- **HOW TO COMPLETE THIS TASK**:
Using the material below, print the line that contains "[387,491,416,505] dot. ->", the line that contains "(346, 776) none", and every line in between, exactly and nothing else.

- **DATA**:
════════

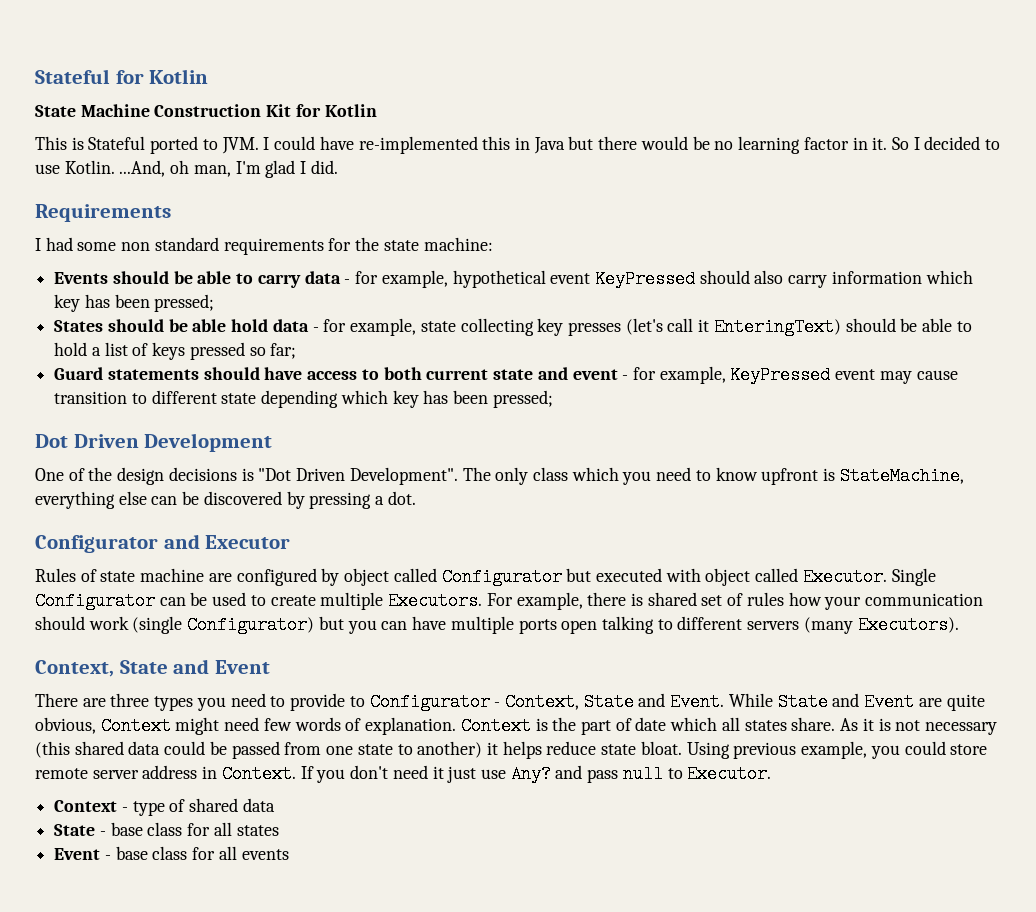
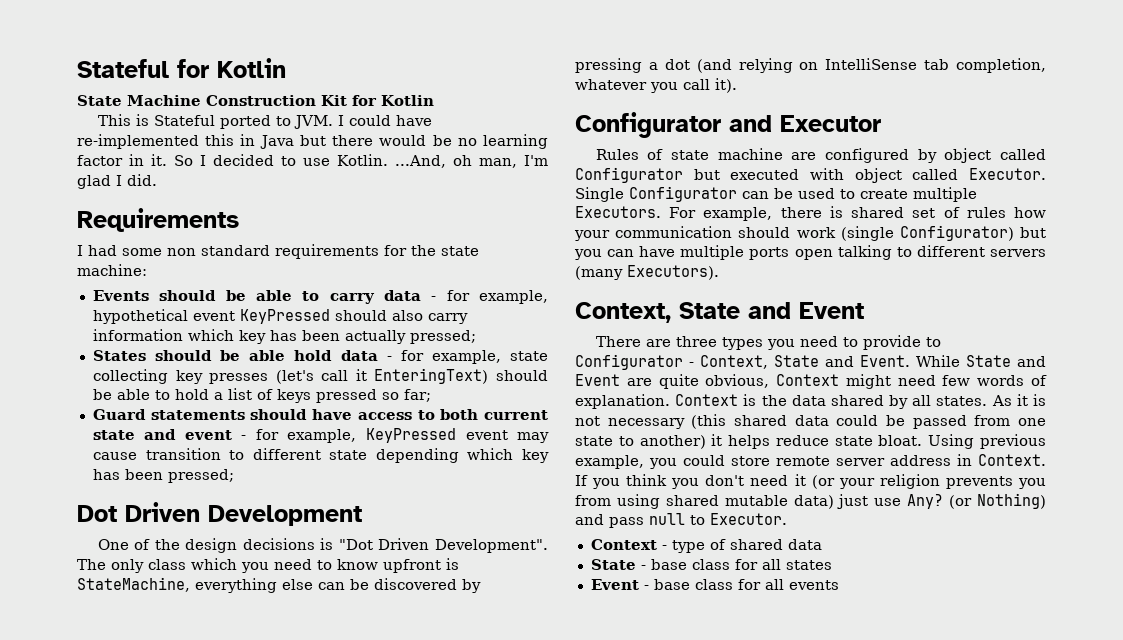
(150, 301) none -> [344,330,406,344] actually
[387,491,416,505] dot. -> [664,58,1046,73] [575,78,737,93] dot (and relying on IntelliSense tab completion, whatever you call it).
[580,717,836,735] part of date which all states share. -> [791,395,988,409] data shared by all states.
(346, 776) none -> [626,474,700,489] think you
(444, 772) none -> [811,474,1046,489] [575,494,834,509] (or your religion prevents you from using shared mutable data)
(551, 774) none -> [949,493,1046,509] (or Nothing)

════════

- **SOLUTION TO THE EXERCISE**:
[387,491,416,505] dot. -> [664,58,1046,73] [575,78,737,93] dot (and relying on IntelliSense tab completion, whatever you call it).
[580,717,836,735] part of date which all states share. -> [791,395,988,409] data shared by all states.
(346, 776) none -> [626,474,700,489] think you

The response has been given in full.